井上 確かに『パンツの穴 ムケそでムケないイチゴたち』で監督デビューはしたんですが、ピンク映画時代と違って当時の「若松プロ」はあまり作品を撮っていなかったので、助監督として経験を積む機会が少なかったんです。原田芳雄さんが主演した『キスより簡単』(89)がヒットし、またオリジナルビデオが流行し始めた頃だったので、『キスより簡単』を配給したバンダイから『パンツの穴』のシリーズものを若松さんは頼まれたけど、自分はやりたくなかったわけです。そのとき丁度、「若松プロ」には若いのが3人いたから、オムニバスものにすればいいと若松さんは考えた。僕が一本目を撮ったんですが、さんざんな目に遭いました。監督を任された僕が「用意、スタート」「はい、カット」と声を掛けるんですが、若松さんが「カットを掛けるタイミングが早すぎる。役者はまだ芝居をしている」と怒る。それで次は俳優の芝居が終わってから10秒数えてから「カット」と掛けると、今度は「遅い! フィルムがもったいない」と激怒して、その後は若松さんが「カット」を掛けるようになってしまった。監督デビューの場で僕は絶望を味わったんです。でも、僕はまだましでした。僕の後から撮った2人は「スタート」も「カット」もどちらも若松さんが掛けるようになってしまった。監督としての才能のなさを実感し、僕はその後「若松プロ」を離れ、脚本家の道へ進むことにしたんです。

──『止め俺』の主人公である助監督・めぐみ(門脇麦)は初めての監督作『うらしま太郎』(71・未公開)が誰にも評価されず、挫折感を覚える。同じような体験を井上さんもしていたんですね。

井上 今回、『止め俺』の脚本を書くために「若松プロ」出身のレジェンドたちを取材して回ったんですが、それで初めて気づいたことがあるんです。沖島勲さんもガイラこと小水一男さんも初監督作を撮った後、「若松プロ」を出ていくんです。僕だけでなく、実はみんな挫折感を感じたのではないでしょうか。若松さんは誰に対してもフラットに接しますが、現場ですぐ口も出してしまう。足立正生さんが監督するときは、撮影の伊東英男さんはフィルムを空のままで回して、若松さんが帰ってから撮影し直していたそうです。若松さんがプロデュースした作品で、まったく口を出さなかったのは大島渚監督の『愛のコリーダ』(76)、山下耕作監督の『戒厳令の夜』(80)、神代辰巳監督の『赤い帽子の女』(82)ぐらいでしょう。木俣堯喬監督の『鍵』(83)なんて、ほとんど若松さんが撮ったというし。沖島勲さんの監督デビュー作『ニュージャック&ベティ』(69)は評価が高いけれど、やはり若松さんがかなり口を出したようです。小水さんは『私を犯して』(70)で監督デビューしていますが、このときは若松さんから何も言われなかったそうです。でも、結果的にその作品が語られることはあまりない。難しいところですよね。若松さんが口を出さないほど、印象に残らない作品だったということなんです。

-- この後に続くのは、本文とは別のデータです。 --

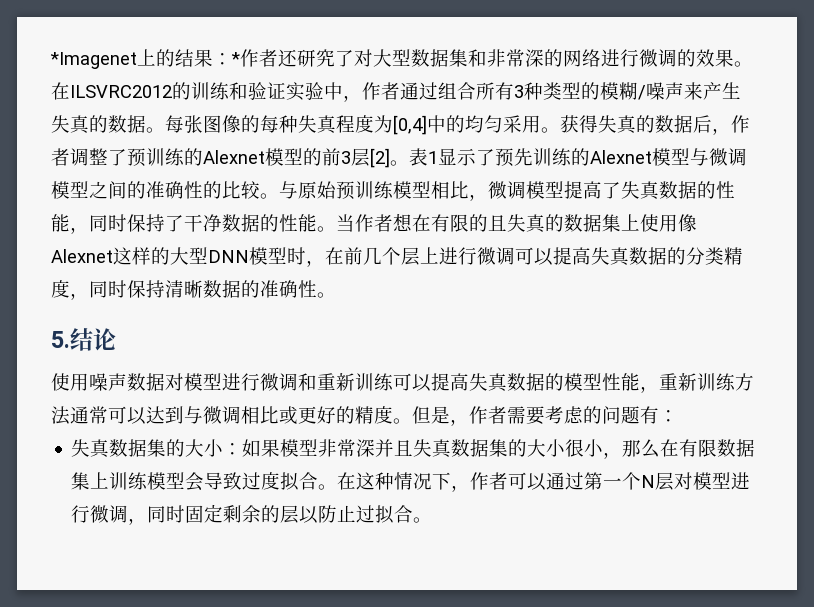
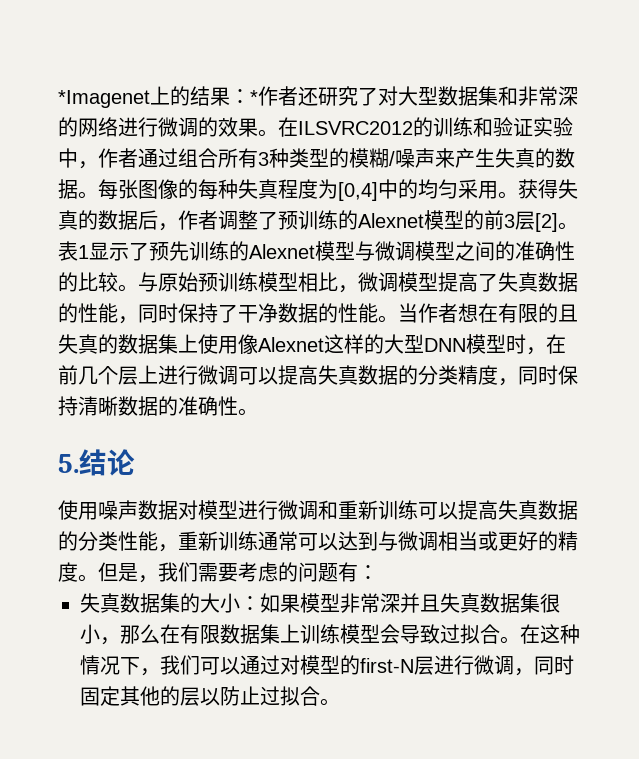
[564,373,602,391] 模型 -> [78,531,118,551] 分类
[735,373,754,391] [51,406,70,425] 方法 -> (258, 541) none
[260,406,279,424] 比 -> [458,531,478,551] 当
[469,406,507,424] 作者 -> [158,562,198,582] 我们
[508,439,566,457] 的大小 -> (540, 603) none
[261,472,281,490] 度 -> (460, 634) none
[470,472,509,490] 作者 -> [160,655,200,675] 我们
[584,472,732,491] 第一个N层对模型 -> [280,655,434,675] 对模型的first-N层
[223,505,262,523] 剩余 -> [120,686,160,706] 其他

もうひとり、若松さんが口を出なかったのは大和屋竺さん。大和屋さんの異能ぶりには、若松さんは敬意を払っていました。でも、ほとんどの助監督たちは挫折感を覚えて、「若松プロ」から去っていくんです。

『止め俺』の中で再現された『ゆけゆけ二度目の処女』のクランクアップシーン。どこにも逃げ場のない屋上という設定が効果的に使われている。